*** PROVIDED MATERIAL ***
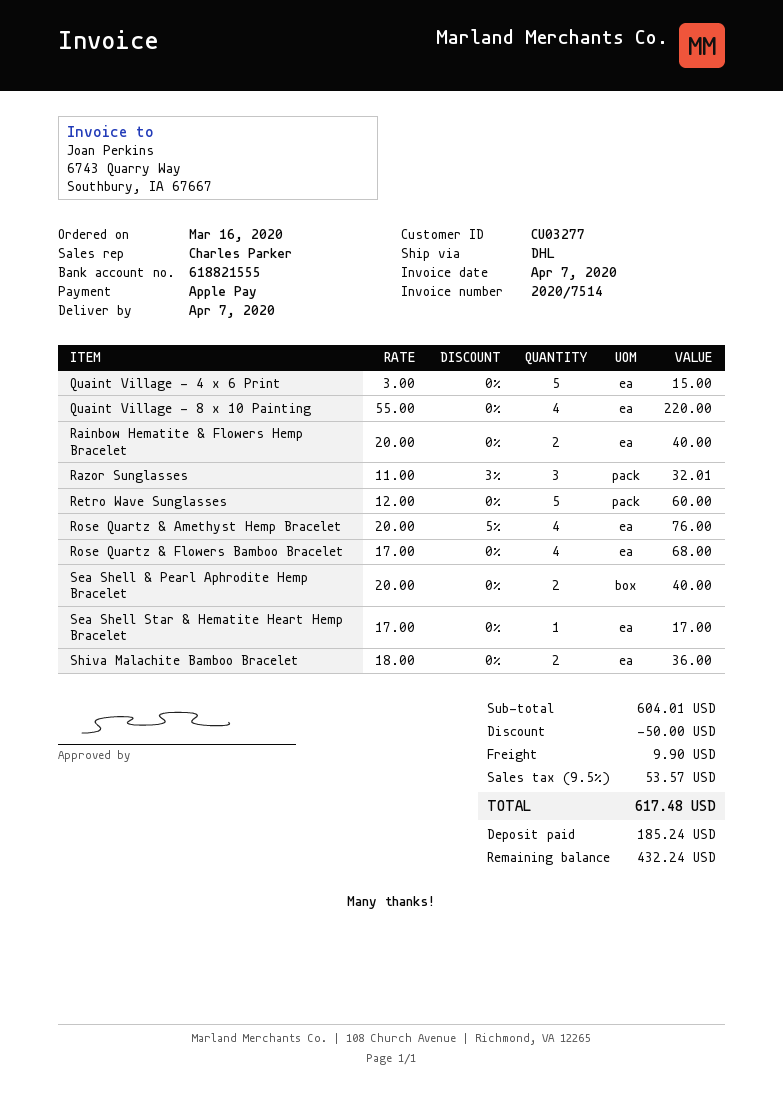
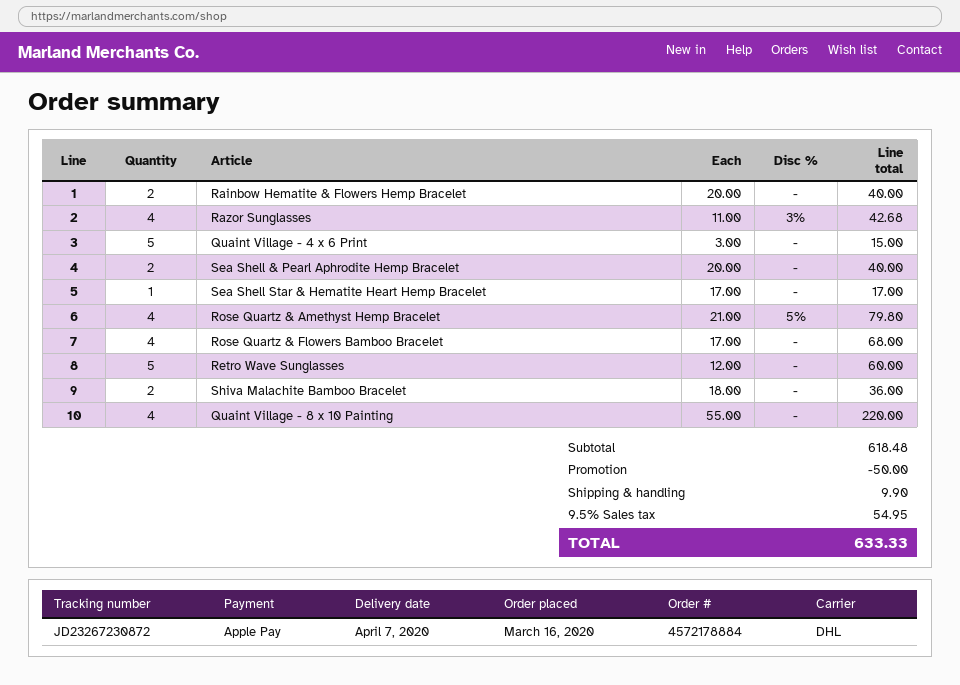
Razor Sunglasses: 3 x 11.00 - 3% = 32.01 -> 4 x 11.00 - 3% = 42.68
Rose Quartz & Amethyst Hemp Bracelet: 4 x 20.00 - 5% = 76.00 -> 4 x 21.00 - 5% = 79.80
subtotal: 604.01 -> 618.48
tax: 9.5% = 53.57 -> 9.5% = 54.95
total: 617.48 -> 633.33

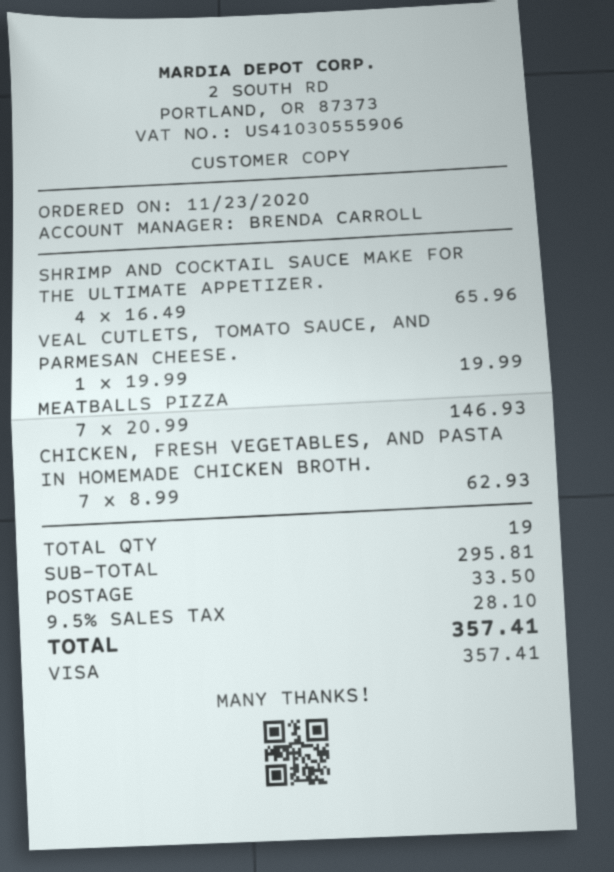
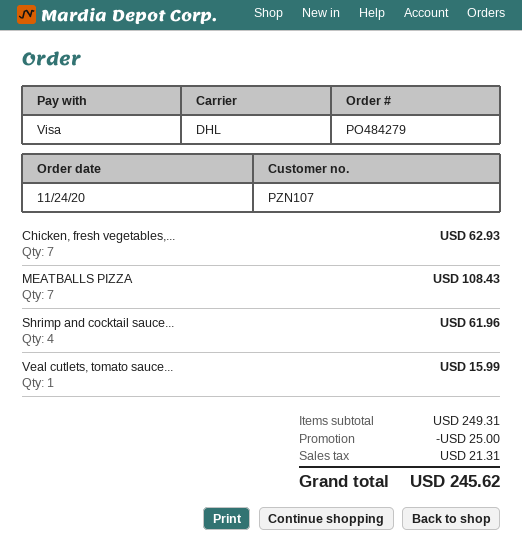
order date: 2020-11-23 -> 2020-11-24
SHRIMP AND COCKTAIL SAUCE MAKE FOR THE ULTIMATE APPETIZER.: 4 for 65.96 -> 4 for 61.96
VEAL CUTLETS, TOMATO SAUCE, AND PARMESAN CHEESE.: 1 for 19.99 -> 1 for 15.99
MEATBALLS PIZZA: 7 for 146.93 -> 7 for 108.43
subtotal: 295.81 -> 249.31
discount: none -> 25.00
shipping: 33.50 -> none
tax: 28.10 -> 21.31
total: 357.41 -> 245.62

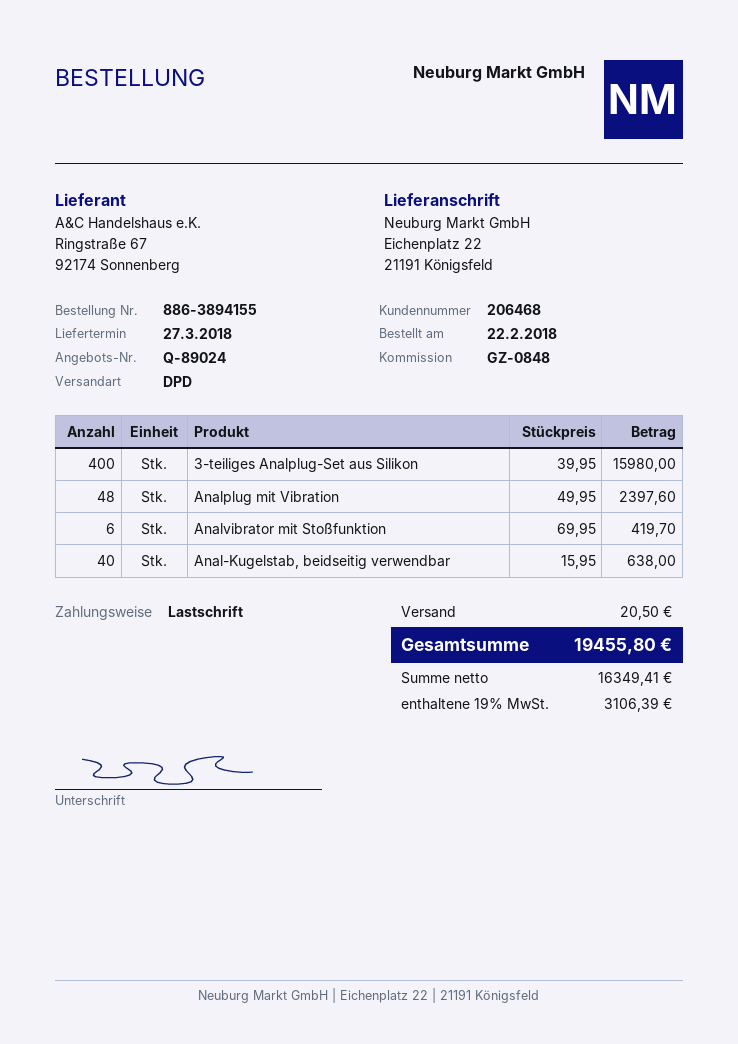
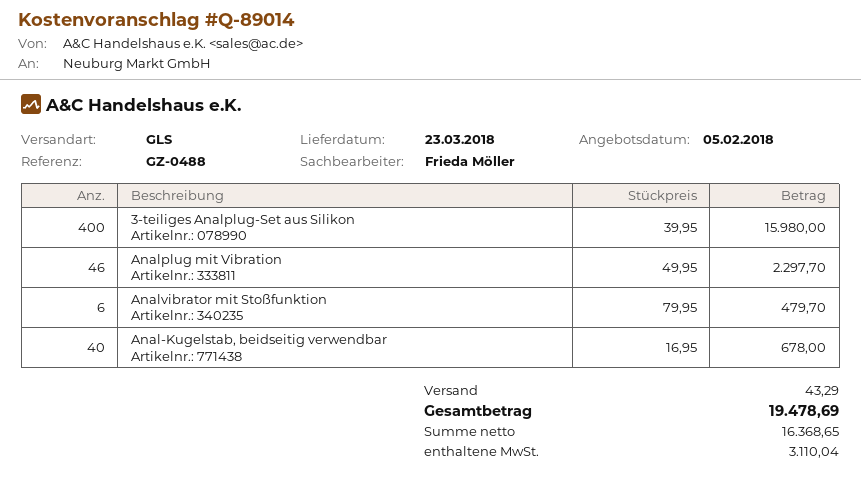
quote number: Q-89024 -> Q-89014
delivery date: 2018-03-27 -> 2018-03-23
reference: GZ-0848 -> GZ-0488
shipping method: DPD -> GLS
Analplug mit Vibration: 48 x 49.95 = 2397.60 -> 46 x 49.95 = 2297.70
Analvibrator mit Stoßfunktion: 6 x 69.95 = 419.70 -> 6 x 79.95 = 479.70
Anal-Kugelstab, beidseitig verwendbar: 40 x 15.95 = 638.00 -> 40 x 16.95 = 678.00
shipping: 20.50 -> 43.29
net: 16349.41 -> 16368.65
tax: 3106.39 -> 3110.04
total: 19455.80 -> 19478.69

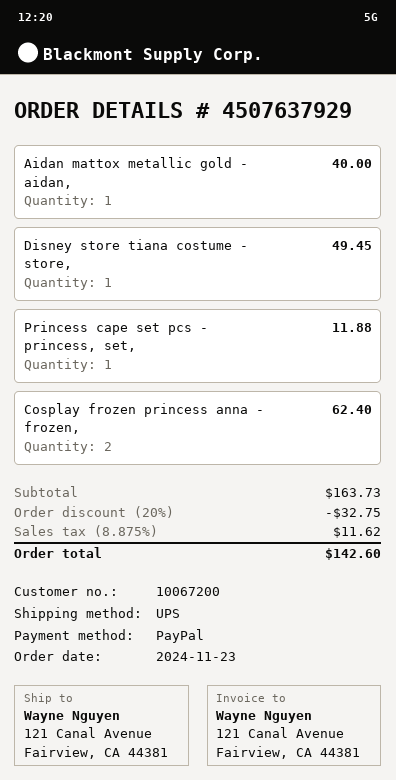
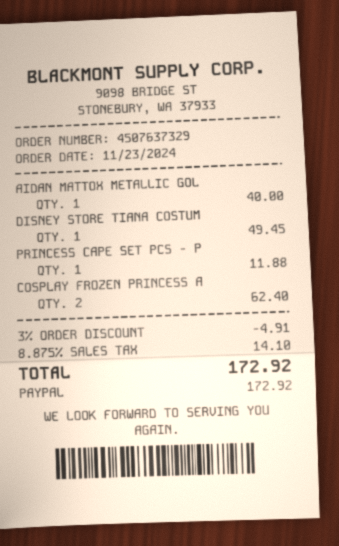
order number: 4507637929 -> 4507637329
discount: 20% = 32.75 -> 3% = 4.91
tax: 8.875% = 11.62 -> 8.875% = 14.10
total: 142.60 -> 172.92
*** End of PROVIDED MATERIAL ***
YOUR ASSIGNMENT:
The records above must be echoed exactly, minus their pictures.

RESPONSE AREA:
Razor Sunglasses: 3 x 11.00 - 3% = 32.01 -> 4 x 11.00 - 3% = 42.68
Rose Quartz & Amethyst Hemp Bracelet: 4 x 20.00 - 5% = 76.00 -> 4 x 21.00 - 5% = 79.80
subtotal: 604.01 -> 618.48
tax: 9.5% = 53.57 -> 9.5% = 54.95
total: 617.48 -> 633.33

order date: 2020-11-23 -> 2020-11-24
SHRIMP AND COCKTAIL SAUCE MAKE FOR THE ULTIMATE APPETIZER.: 4 for 65.96 -> 4 for 61.96
VEAL CUTLETS, TOMATO SAUCE, AND PARMESAN CHEESE.: 1 for 19.99 -> 1 for 15.99
MEATBALLS PIZZA: 7 for 146.93 -> 7 for 108.43
subtotal: 295.81 -> 249.31
discount: none -> 25.00
shipping: 33.50 -> none
tax: 28.10 -> 21.31
total: 357.41 -> 245.62

quote number: Q-89024 -> Q-89014
delivery date: 2018-03-27 -> 2018-03-23
reference: GZ-0848 -> GZ-0488
shipping method: DPD -> GLS
Analplug mit Vibration: 48 x 49.95 = 2397.60 -> 46 x 49.95 = 2297.70
Analvibrator mit Stoßfunktion: 6 x 69.95 = 419.70 -> 6 x 79.95 = 479.70
Anal-Kugelstab, beidseitig verwendbar: 40 x 15.95 = 638.00 -> 40 x 16.95 = 678.00
shipping: 20.50 -> 43.29
net: 16349.41 -> 16368.65
tax: 3106.39 -> 3110.04
total: 19455.80 -> 19478.69

order number: 4507637929 -> 4507637329
discount: 20% = 32.75 -> 3% = 4.91
tax: 8.875% = 11.62 -> 8.875% = 14.10
total: 142.60 -> 172.92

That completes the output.